Boozman’s chief of staff, Matt Sagely, however, said Friday that Boozman has “zero interest” in the job and completely ruled it out: “He considers himself lucky to be in the 3rd congressional district … That’s about as far as it goes as far as running for another office in Arkansas.”
The NRSC wouldn’t comment on any communications with Huckabee but made it clear the committee would embrace his candidacy.
“Certainly, we would welcome a run by Gov. Huckabee if that was something he decided to do,” spokeswoman Rebecca Fisher said. “But it’s not our only option in that state.”
Huckabee is, however, by far the best option. Aside from Boozman, none of the other potential candidates currently holds office, few have run campaigns, and there aren’t many potential self-funders in the mold of a Pete Ricketts, the wealthy former Ameritrade executive who financed his unsuccessful bid against Sen. Ben Nelson (D-Neb.) in 2006.
Banks failed to force a primary runoff in the lieutenant governor’s race. Holt won the nomination but performed slightly worse than he did in his 2004 Senate bid.
Pryor, meanwhile, is the son of a well-known former senator and has maintained an approval rating above 50 percent throughout his four years in office. He’s been a relatively quiet figure, but he also hasn’t provided Republicans with much ammunition to use against him.

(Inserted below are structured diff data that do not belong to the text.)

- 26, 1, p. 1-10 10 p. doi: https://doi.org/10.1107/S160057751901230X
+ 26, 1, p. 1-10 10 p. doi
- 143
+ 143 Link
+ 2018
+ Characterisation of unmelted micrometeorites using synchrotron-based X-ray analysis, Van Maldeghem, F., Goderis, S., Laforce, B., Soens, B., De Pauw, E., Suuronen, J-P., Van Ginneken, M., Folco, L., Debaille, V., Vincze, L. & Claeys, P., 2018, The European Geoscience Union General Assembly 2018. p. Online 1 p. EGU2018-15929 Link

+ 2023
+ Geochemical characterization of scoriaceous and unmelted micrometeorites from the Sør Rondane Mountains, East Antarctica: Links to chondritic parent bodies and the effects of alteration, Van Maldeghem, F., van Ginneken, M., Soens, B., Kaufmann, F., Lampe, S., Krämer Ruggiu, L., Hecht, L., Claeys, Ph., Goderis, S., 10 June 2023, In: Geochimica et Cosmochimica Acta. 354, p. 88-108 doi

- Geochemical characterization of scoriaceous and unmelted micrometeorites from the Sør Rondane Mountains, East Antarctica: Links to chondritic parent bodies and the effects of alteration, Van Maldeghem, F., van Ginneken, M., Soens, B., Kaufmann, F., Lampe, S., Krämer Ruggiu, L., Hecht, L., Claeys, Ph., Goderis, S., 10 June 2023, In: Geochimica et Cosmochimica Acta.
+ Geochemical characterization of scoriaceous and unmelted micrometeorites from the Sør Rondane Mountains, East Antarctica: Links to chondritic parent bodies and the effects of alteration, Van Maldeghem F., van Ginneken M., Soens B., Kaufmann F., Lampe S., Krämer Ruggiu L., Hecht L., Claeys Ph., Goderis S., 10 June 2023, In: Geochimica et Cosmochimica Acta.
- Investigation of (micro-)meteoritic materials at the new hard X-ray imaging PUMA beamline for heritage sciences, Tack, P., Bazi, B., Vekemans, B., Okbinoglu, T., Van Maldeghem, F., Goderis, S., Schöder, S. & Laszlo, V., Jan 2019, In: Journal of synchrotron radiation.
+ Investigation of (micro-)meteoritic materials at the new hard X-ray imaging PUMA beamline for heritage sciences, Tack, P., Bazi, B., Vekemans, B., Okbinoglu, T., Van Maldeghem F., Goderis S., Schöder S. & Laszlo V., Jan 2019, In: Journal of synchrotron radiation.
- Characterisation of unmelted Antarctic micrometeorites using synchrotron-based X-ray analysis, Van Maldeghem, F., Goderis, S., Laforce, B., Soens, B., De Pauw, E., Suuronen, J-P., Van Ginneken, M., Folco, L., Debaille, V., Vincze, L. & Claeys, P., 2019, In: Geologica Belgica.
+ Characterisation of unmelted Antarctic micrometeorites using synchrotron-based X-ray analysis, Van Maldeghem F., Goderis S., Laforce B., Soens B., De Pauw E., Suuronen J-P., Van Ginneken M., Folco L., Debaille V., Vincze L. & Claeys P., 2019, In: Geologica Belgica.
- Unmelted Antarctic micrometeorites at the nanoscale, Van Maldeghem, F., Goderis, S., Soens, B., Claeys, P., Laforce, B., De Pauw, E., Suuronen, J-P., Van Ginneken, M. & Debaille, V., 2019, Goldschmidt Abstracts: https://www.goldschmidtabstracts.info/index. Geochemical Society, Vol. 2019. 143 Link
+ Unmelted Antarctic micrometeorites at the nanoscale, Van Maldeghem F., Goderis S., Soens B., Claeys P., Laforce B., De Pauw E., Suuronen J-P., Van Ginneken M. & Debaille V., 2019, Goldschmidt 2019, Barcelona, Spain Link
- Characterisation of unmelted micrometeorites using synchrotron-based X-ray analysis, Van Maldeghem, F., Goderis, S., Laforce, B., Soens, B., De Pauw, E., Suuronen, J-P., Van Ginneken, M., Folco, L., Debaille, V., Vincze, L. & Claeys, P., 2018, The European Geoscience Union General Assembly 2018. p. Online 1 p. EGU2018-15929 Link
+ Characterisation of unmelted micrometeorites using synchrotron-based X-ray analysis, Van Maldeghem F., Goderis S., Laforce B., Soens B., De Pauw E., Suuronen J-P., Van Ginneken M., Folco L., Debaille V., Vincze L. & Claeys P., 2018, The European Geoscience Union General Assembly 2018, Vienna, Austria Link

“My gut is: Huckabee will either do it or not do it, and they’re probably not going to win this race with anybody else,” a politics professor at Hendrix College, Jay Barth, said.
The lack of candidates is mostly a symptom of the Arkansas Republican Party’s state of disarray. An anomaly among Southern states, Arkansas remains solidly Democratic. At the same time, it chose President Bush by nine points in 2004.
With Huckabee replaced by Democratic Gov. Mike Beebe, the Democrats now hold all seven constitutional offices and three-quarters of the state legislature.
After the election, Arkansas GOP Executive Director Clint Reed posted a message on the party’s website about its wounded state and its need to bounce back. This month, he left to become a regional director for the Republican National Committee, setting the party back another step.
“Look at what [Republicans] have — they got their clocks cleaned,” Holt said. “There’s not a lot of Republicans, even if they were very well established like a Huckabee, that would have the interest in taking on a Pryor in this state.”
Republicans in Arkansas are a small yet factionalized group, split between the religious base, which controls the nominating process, and the moderates. The divisions have been both personal and ideological.
Part of the Republicans’ challenge is finding someone who will rally both of those sects, an Arkansas GOP consultant, Bill Vickery, said. Other than Huckabee, few fit that mold.
“I think the Republican Party in Arkansas is searching for that one candidate who can unite their social conservatives and yet appeal to broad, moderate business conservatives in the state,” Vickery said. “That’s what the search is now.”